O(n) Like unfoldr, unfoldrN builds a ByteString from a seed value. However, the length of the result is limited by the first argument to unfoldrN. This function is more efficient than unfoldr when the maximum length of the result is known.

The following equation relates unfoldrN and unfoldr:

unfoldrN n f s == take n (unfoldr f s)

Substrings

Breaking strings

take :: Int -> ByteString -> ByteString #

O(1) take n, applied to a ByteString xs, returns the prefix of xs of length n, or xs itself if n > length xs.

drop :: Int -> ByteString -> ByteString #

O(1) drop n xs returns the suffix of xs after the first n elements, or [] if n > length xs.

splitAt :: Int -> ByteString -> (ByteString, ByteString) #

O(1) splitAt n xs is equivalent to (take n xs, drop n xs).

takeWhile :: (Char -> Bool) -> ByteString -> ByteString #

takeWhile, applied to a predicate p and a ByteString xs, returns the longest prefix (possibly empty) of xs of elements that satisfy p.

dropWhile :: (Char -> Bool) -> ByteString -> ByteString #

dropWhile p xs returns the suffix remaining after takeWhile p xs.

span :: (Char -> Bool) -> ByteString -> (ByteString, ByteString) #

span p xs breaks the ByteString into two segments. It is equivalent to (takeWhile p xs, dropWhile p xs)

spanEnd :: (Char -> Bool) -> ByteString -> (ByteString, ByteString) #

spanEnd behaves like span but from the end of the ByteString. We have

spanEnd (not.isSpace) "x y z" == ("x y ","z")

and

spanEnd (not . isSpace) ps
   ==
let (x,y) = span (not.isSpace) (reverse ps) in (reverse y, reverse x)
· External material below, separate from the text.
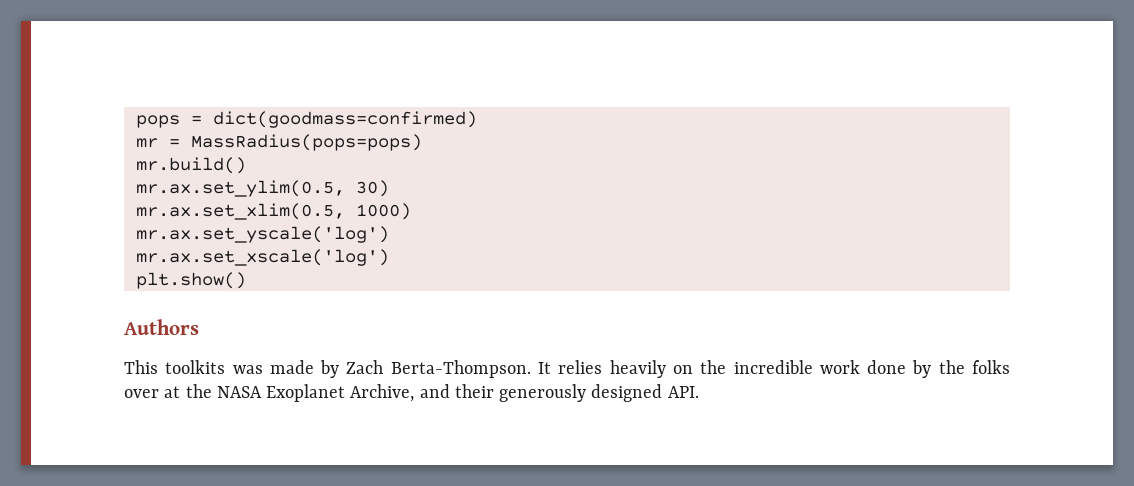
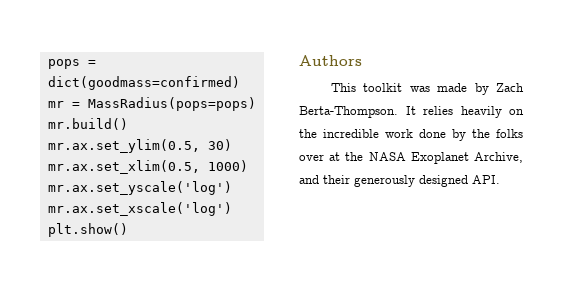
[165,360,226,374] toolkits -> [363,83,403,92] toolkit

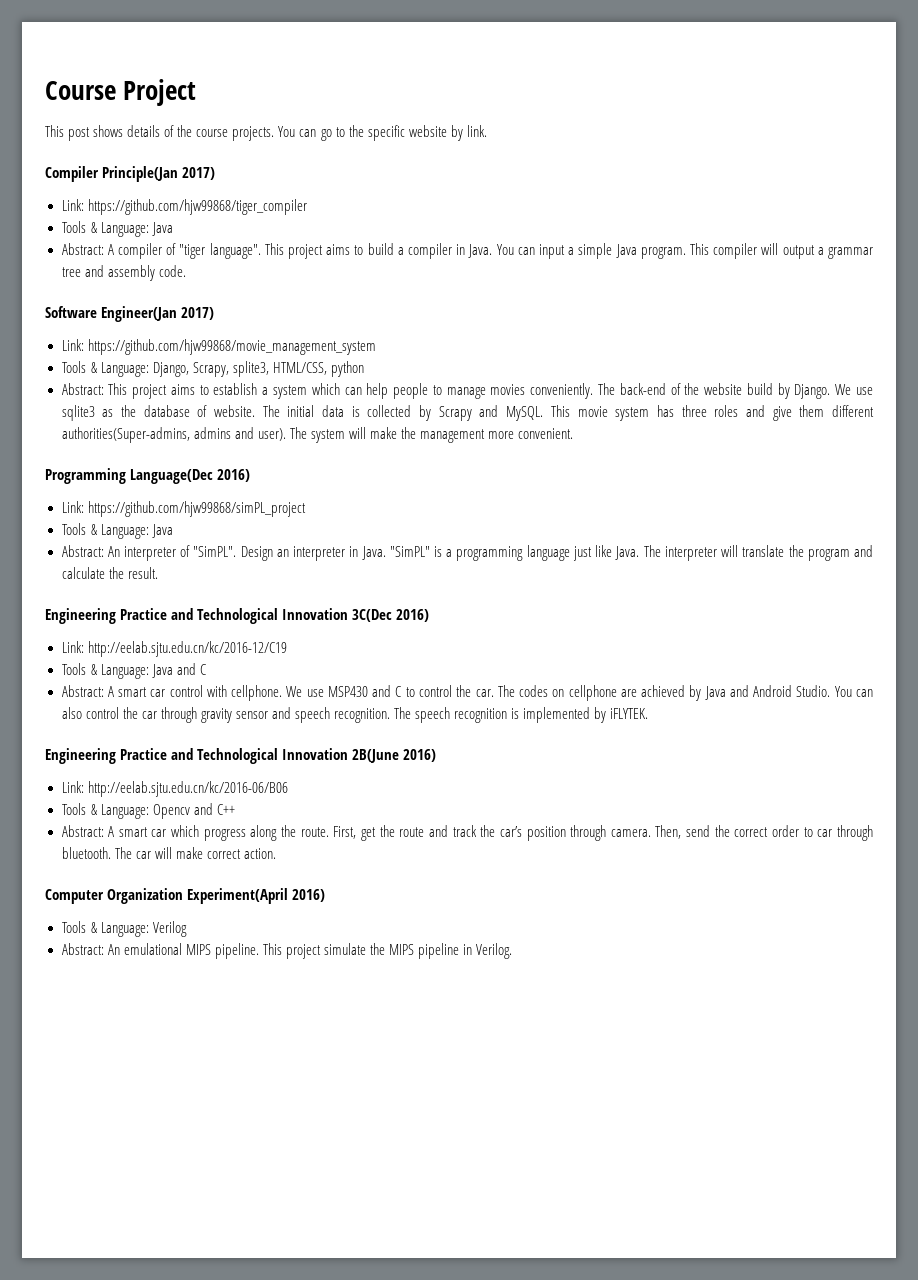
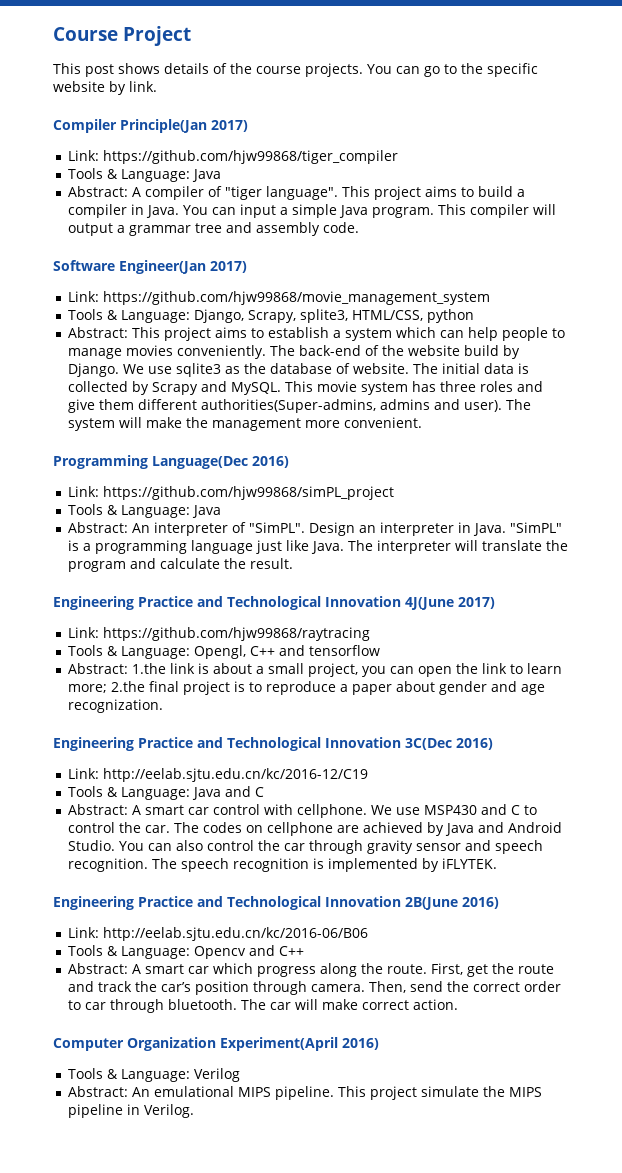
(158, 573) none -> [53,596,495,610] [68,627,371,641] [68,645,381,659] [68,663,563,677] [68,681,546,695] [68,699,164,713] // Engineering Practice and Technological Innovation 4J(June 2017) // Link: https://github.com/hjw99868/raytracing // Tools & Language: Opengl, C++ and tensorflow // Abstract: 1.the link is about a small project, you can open the link to learn more; 2.the final project is to reproduce a paper about gender and age recognization.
break :: (Char -> Bool) -> ByteString -> (ByteString, ByteString) #

break p is equivalent to span (not . p).

breakEnd :: (Char -> Bool) -> ByteString -> (ByteString, ByteString) #

breakEnd behaves like break but from the end of the ByteString

breakEnd p == spanEnd (not.p)

group :: ByteString -> [ByteString] #

The group function takes a ByteString and returns a list of ByteStrings such that the concatenation of the result is equal to the argument. Moreover, each sublist in the result contains only equal elements. For example,

group "Mississippi" = ["M","i","ss","i","ss","i","pp","i"]

It is a special case of groupBy, which allows the programmer to supply their own equality test. It is about 40% faster than groupBy (==)

groupBy :: (Char -> Char -> Bool) -> ByteString -> [ByteString] #

The groupBy function is the non-overloaded version of group.

inits :: ByteString -> [ByteString] #

O(n) Return all initial segments of the given ByteString, shortest first.

tails :: ByteString -> [ByteString] #

O(n) Return all final segments of the given ByteString, longest first.

stripPrefix :: ByteString -> ByteString -> Maybe ByteString #

O(n) The stripPrefix function takes two ByteStrings and returns Just the remainder of the second iff the first is its prefix, and otherwise Nothing.

stripSuffix :: ByteString -> ByteString -> Maybe ByteString #

O(n) The stripSuffix function takes two ByteStrings and returns Just the remainder of the second iff the first is its suffix, and otherwise Nothing.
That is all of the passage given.